■ **Task statement**
Leave every image out, and print the remaining lines below exactly.

■ **Data shown**
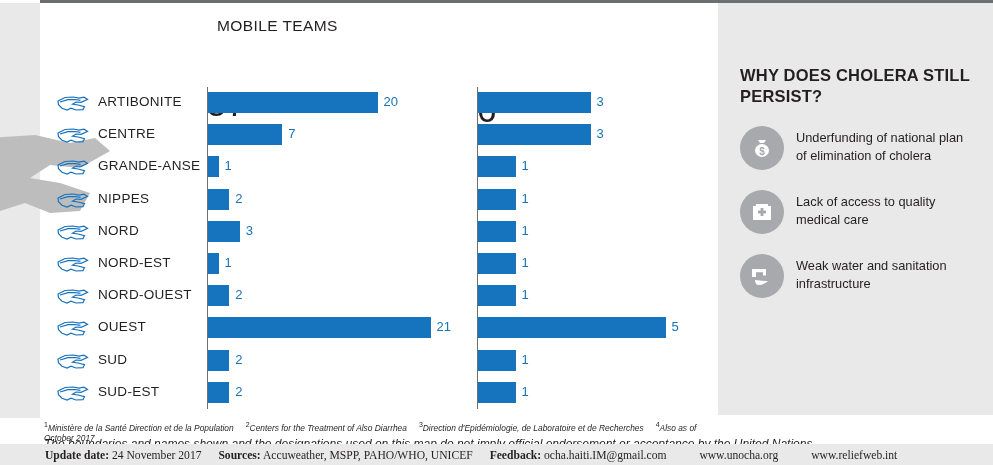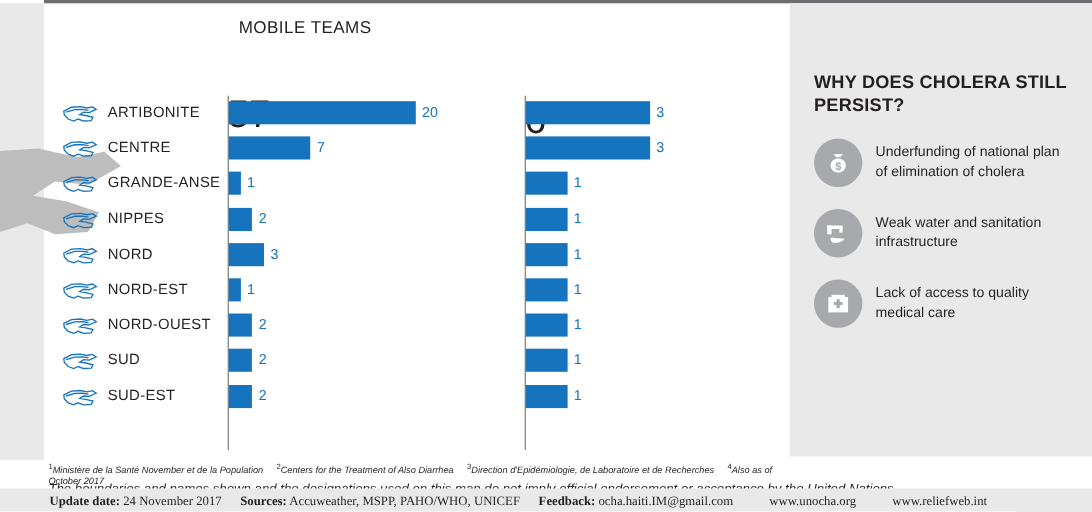--- a/index.html
+++ b/index.html
@@ -265,20 +265,32 @@
         <span class="row-icon"><svg width="38" height="26" viewBox="0 0 38 26">
   <path d="M2 11 L9 7.5 L17 7 L23 8.2 L28 7.2 L31.5 9.5 L25 12.4 L20 12 L16.5 14.2
            L22 15 L28.5 16.6 L27 19.6 L20 20 L15 18.2 L11 20 L6 18.2 L2.5 14.6 Z" fill="none" stroke="#1673bd" stroke-width="1.2"></path>
   <path d="M4 12 L12 9.6 L19 9.5 L24.5 10.3" fill="none" stroke="#1673bd" stroke-width="1.2"></path>
 </svg></span>
         <span class="row-label">NORD-OUEST</span>
         <span class="bar bar-mt" style="width:21.2px"></span>
         <span class="bar-val" style="left:195.2px">2</span>
         <span class="bar bar-org" style="width:37.5px"></span>
         <span class="bar-val" style="left:481.5px">1</span>
+      </div>
+      <div class="row">
+        <span class="row-icon"><svg width="38" height="26" viewBox="0 0 38 26">
+  <path d="M2 11 L9 7.5 L17 7 L23 8.2 L28 7.2 L31.5 9.5 L25 12.4 L20 12 L16.5 14.2
+           L22 15 L28.5 16.6 L27 19.6 L20 20 L15 18.2 L11 20 L6 18.2 L2.5 14.6 Z" fill="none" stroke="#1673bd" stroke-width="1.2"></path>
+  <path d="M4 12 L12 9.6 L19 9.5 L24.5 10.3" fill="none" stroke="#1673bd" stroke-width="1.2"></path>
+</svg></span>
+        <span class="row-label">OUEST</span>
+        <span class="bar bar-mt" style="width:222.6px"></span>
+        <span class="bar-val" style="left:396.6px">21</span>
+        <span class="bar bar-org" style="width:187.5px"></span>
+        <span class="bar-val" style="left:631.5px">5</span>
       </div>
       <div class="row">
         <span class="row-icon"><svg width="38" height="26" viewBox="0 0 38 26">
   <path d="M2 11 L9 7.5 L17 7 L23 8.2 L28 7.2 L31.5 9.5 L25 12.4 L20 12 L16.5 14.2
            L22 15 L28.5 16.6 L27 19.6 L20 20 L15 18.2 L11 20 L6 18.2 L2.5 14.6 Z" fill="none" stroke="#1673bd" stroke-width="1.2"></path>
   <path d="M4 12 L12 9.6 L19 9.5 L24.5 10.3" fill="none" stroke="#1673bd" stroke-width="1.2"></path>
 </svg></span>
         <span class="row-label">SUD</span>
         <span class="bar bar-mt" style="width:21.2px"></span>
         <span class="bar-val" style="left:195.2px">2</span>
@@ -308,44 +320,44 @@
           <svg width="24" height="24" viewBox="0 0 24 24">
             <path d="M8 4 h8 l-2 3 h-4 z" fill="#fff"></path>
             <ellipse cx="12" cy="14.5" rx="7" ry="6.5" fill="#fff"></ellipse>
             <text x="12" y="18.5" font-size="10" font-family="Liberation Sans" font-weight="bold" fill="#a7a9ac" text-anchor="middle">$</text>
           </svg>
         </span>
         <span class="panel-text">Underfunding of national plan of elimination of cholera</span>
       </div>
       <div class="panel-item">
         <span class="panel-circle">
+          <svg width="24" height="24" viewBox="0 0 24 24">
+            <rect x="3" y="6" width="18" height="14" fill="#fff"></rect>
+            <rect x="10.6" y="8" width="2.8" height="8" fill="#a7a9ac"></rect>
+            <rect x="8" y="10.6" width="8" height="2.8" fill="#a7a9ac"></rect>
+            <rect x="6" y="4" width="12" height="2" fill="#fff"></rect>
+          </svg>
+        </span>
+        <span class="panel-text">Lack of access to quality medical care</span>
+      </div>
+      <div class="panel-item">
+        <span class="panel-circle">
           <svg width="26" height="24" viewBox="0 0 26 24">
             <rect x="3" y="5" width="4" height="8" fill="#fff"></rect>
             <rect x="3" y="5" width="14" height="3.2" fill="#fff"></rect>
             <rect x="14" y="7" width="3" height="4.5" fill="#fff"></rect>
             <path d="M6 16 q7 1 13 1 q-4 4 -9 4 q-4 0 -4 -5z" fill="#fff"></path>
           </svg>
         </span>
         <span class="panel-text">Weak water and sanitation infrastructure</span>
       </div>
-      <div class="panel-item">
-        <span class="panel-circle">
-          <svg width="24" height="24" viewBox="0 0 24 24">
-            <rect x="3" y="6" width="18" height="14" fill="#fff"></rect>
-            <rect x="10.6" y="8" width="2.8" height="8" fill="#a7a9ac"></rect>
-            <rect x="8" y="10.6" width="8" height="2.8" fill="#a7a9ac"></rect>
-            <rect x="6" y="4" width="12" height="2" fill="#fff"></rect>
-          </svg>
-        </span>
-        <span class="panel-text">Lack of access to quality medical care</span>
-      </div>
     </div>
 </div>
 
-<div class="footnotes" id="footnotes"><span><sup>1</sup><i>Ministère de la Santé November et de la Population</i></span><span><sup>2</sup><i>Centers for the Treatment of Also Diarrhea</i></span><span><sup>3</sup><i>Direction d'Epidémiologie, de Laboratoire et de Recherches</i></span><span><sup>4</sup><i>Also as of October 2017</i></span></div>
+<div class="footnotes" id="footnotes"><span><sup>1</sup><i>Ministère de la Santé Direction et de la Population</i></span><span><sup>2</sup><i>Centers for the Treatment of Also Diarrhea</i></span><span><sup>3</sup><i>Direction d'Epidémiologie, de Laboratoire et de Recherches</i></span><span><sup>4</sup><i>Also as of October 2017</i></span></div>
 
 <div class="disclaimer">The boundaries and names shown and the designations used on this map do not imply official endorsement or acceptance by the United Nations.</div>
 
 <div class="bottom-bar"></div>
 <div class="bottom-line">
   <b>Update date:</b>
   <span>24 November 2017</span><span class="sp"></span>
   <b>Sources:</b>
   <span>Accuweather, MSPP, PAHO/WHO, UNICEF</span><span class="sp"></span>
   <b>Feedback:</b>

■ **Solution to this task**
--- a/index.html
+++ b/index.html
@@ -265,20 +265,32 @@
         <span class="row-icon"><svg width="38" height="26" viewBox="0 0 38 26">
   <path d="M2 11 L9 7.5 L17 7 L23 8.2 L28 7.2 L31.5 9.5 L25 12.4 L20 12 L16.5 14.2
            L22 15 L28.5 16.6 L27 19.6 L20 20 L15 18.2 L11 20 L6 18.2 L2.5 14.6 Z" fill="none" stroke="#1673bd" stroke-width="1.2"></path>
   <path d="M4 12 L12 9.6 L19 9.5 L24.5 10.3" fill="none" stroke="#1673bd" stroke-width="1.2"></path>
 </svg></span>
         <span class="row-label">NORD-OUEST</span>
         <span class="bar bar-mt" style="width:21.2px"></span>
         <span class="bar-val" style="left:195.2px">2</span>
         <span class="bar bar-org" style="width:37.5px"></span>
         <span class="bar-val" style="left:481.5px">1</span>
+      </div>
+      <div class="row">
+        <span class="row-icon"><svg width="38" height="26" viewBox="0 0 38 26">
+  <path d="M2 11 L9 7.5 L17 7 L23 8.2 L28 7.2 L31.5 9.5 L25 12.4 L20 12 L16.5 14.2
+           L22 15 L28.5 16.6 L27 19.6 L20 20 L15 18.2 L11 20 L6 18.2 L2.5 14.6 Z" fill="none" stroke="#1673bd" stroke-width="1.2"></path>
+  <path d="M4 12 L12 9.6 L19 9.5 L24.5 10.3" fill="none" stroke="#1673bd" stroke-width="1.2"></path>
+</svg></span>
+        <span class="row-label">OUEST</span>
+        <span class="bar bar-mt" style="width:222.6px"></span>
+        <span class="bar-val" style="left:396.6px">21</span>
+        <span class="bar bar-org" style="width:187.5px"></span>
+        <span class="bar-val" style="left:631.5px">5</span>
       </div>
       <div class="row">
         <span class="row-icon"><svg width="38" height="26" viewBox="0 0 38 26">
   <path d="M2 11 L9 7.5 L17 7 L23 8.2 L28 7.2 L31.5 9.5 L25 12.4 L20 12 L16.5 14.2
            L22 15 L28.5 16.6 L27 19.6 L20 20 L15 18.2 L11 20 L6 18.2 L2.5 14.6 Z" fill="none" stroke="#1673bd" stroke-width="1.2"></path>
   <path d="M4 12 L12 9.6 L19 9.5 L24.5 10.3" fill="none" stroke="#1673bd" stroke-width="1.2"></path>
 </svg></span>
         <span class="row-label">SUD</span>
         <span class="bar bar-mt" style="width:21.2px"></span>
         <span class="bar-val" style="left:195.2px">2</span>
@@ -308,44 +320,44 @@
           <svg width="24" height="24" viewBox="0 0 24 24">
             <path d="M8 4 h8 l-2 3 h-4 z" fill="#fff"></path>
             <ellipse cx="12" cy="14.5" rx="7" ry="6.5" fill="#fff"></ellipse>
             <text x="12" y="18.5" font-size="10" font-family="Liberation Sans" font-weight="bold" fill="#a7a9ac" text-anchor="middle">$</text>
           </svg>
         </span>
         <span class="panel-text">Underfunding of national plan of elimination of cholera</span>
       </div>
       <div class="panel-item">
         <span class="panel-circle">
+          <svg width="24" height="24" viewBox="0 0 24 24">
+            <rect x="3" y="6" width="18" height="14" fill="#fff"></rect>
+            <rect x="10.6" y="8" width="2.8" height="8" fill="#a7a9ac"></rect>
+            <rect x="8" y="10.6" width="8" height="2.8" fill="#a7a9ac"></rect>
+            <rect x="6" y="4" width="12" height="2" fill="#fff"></rect>
+          </svg>
+        </span>
+        <span class="panel-text">Lack of access to quality medical care</span>
+      </div>
+      <div class="panel-item">
+        <span class="panel-circle">
           <svg width="26" height="24" viewBox="0 0 26 24">
             <rect x="3" y="5" width="4" height="8" fill="#fff"></rect>
             <rect x="3" y="5" width="14" height="3.2" fill="#fff"></rect>
             <rect x="14" y="7" width="3" height="4.5" fill="#fff"></rect>
             <path d="M6 16 q7 1 13 1 q-4 4 -9 4 q-4 0 -4 -5z" fill="#fff"></path>
           </svg>
         </span>
         <span class="panel-text">Weak water and sanitation infrastructure</span>
       </div>
-      <div class="panel-item">
-        <span class="panel-circle">
-          <svg width="24" height="24" viewBox="0 0 24 24">
-            <rect x="3" y="6" width="18" height="14" fill="#fff"></rect>
-            <rect x="10.6" y="8" width="2.8" height="8" fill="#a7a9ac"></rect>
-            <rect x="8" y="10.6" width="8" height="2.8" fill="#a7a9ac"></rect>
-            <rect x="6" y="4" width="12" height="2" fill="#fff"></rect>
-          </svg>
-        </span>
-        <span class="panel-text">Lack of access to quality medical care</span>
-      </div>
     </div>
 </div>
 
-<div class="footnotes" id="footnotes"><span><sup>1</sup><i>Ministère de la Santé November et de la Population</i></span><span><sup>2</sup><i>Centers for the Treatment of Also Diarrhea</i></span><span><sup>3</sup><i>Direction d'Epidémiologie, de Laboratoire et de Recherches</i></span><span><sup>4</sup><i>Also as of October 2017</i></span></div>
+<div class="footnotes" id="footnotes"><span><sup>1</sup><i>Ministère de la Santé Direction et de la Population</i></span><span><sup>2</sup><i>Centers for the Treatment of Also Diarrhea</i></span><span><sup>3</sup><i>Direction d'Epidémiologie, de Laboratoire et de Recherches</i></span><span><sup>4</sup><i>Also as of October 2017</i></span></div>
 
 <div class="disclaimer">The boundaries and names shown and the designations used on this map do not imply official endorsement or acceptance by the United Nations.</div>
 
 <div class="bottom-bar"></div>
 <div class="bottom-line">
   <b>Update date:</b>
   <span>24 November 2017</span><span class="sp"></span>
   <b>Sources:</b>
   <span>Accuweather, MSPP, PAHO/WHO, UNICEF</span><span class="sp"></span>
   <b>Feedback:</b>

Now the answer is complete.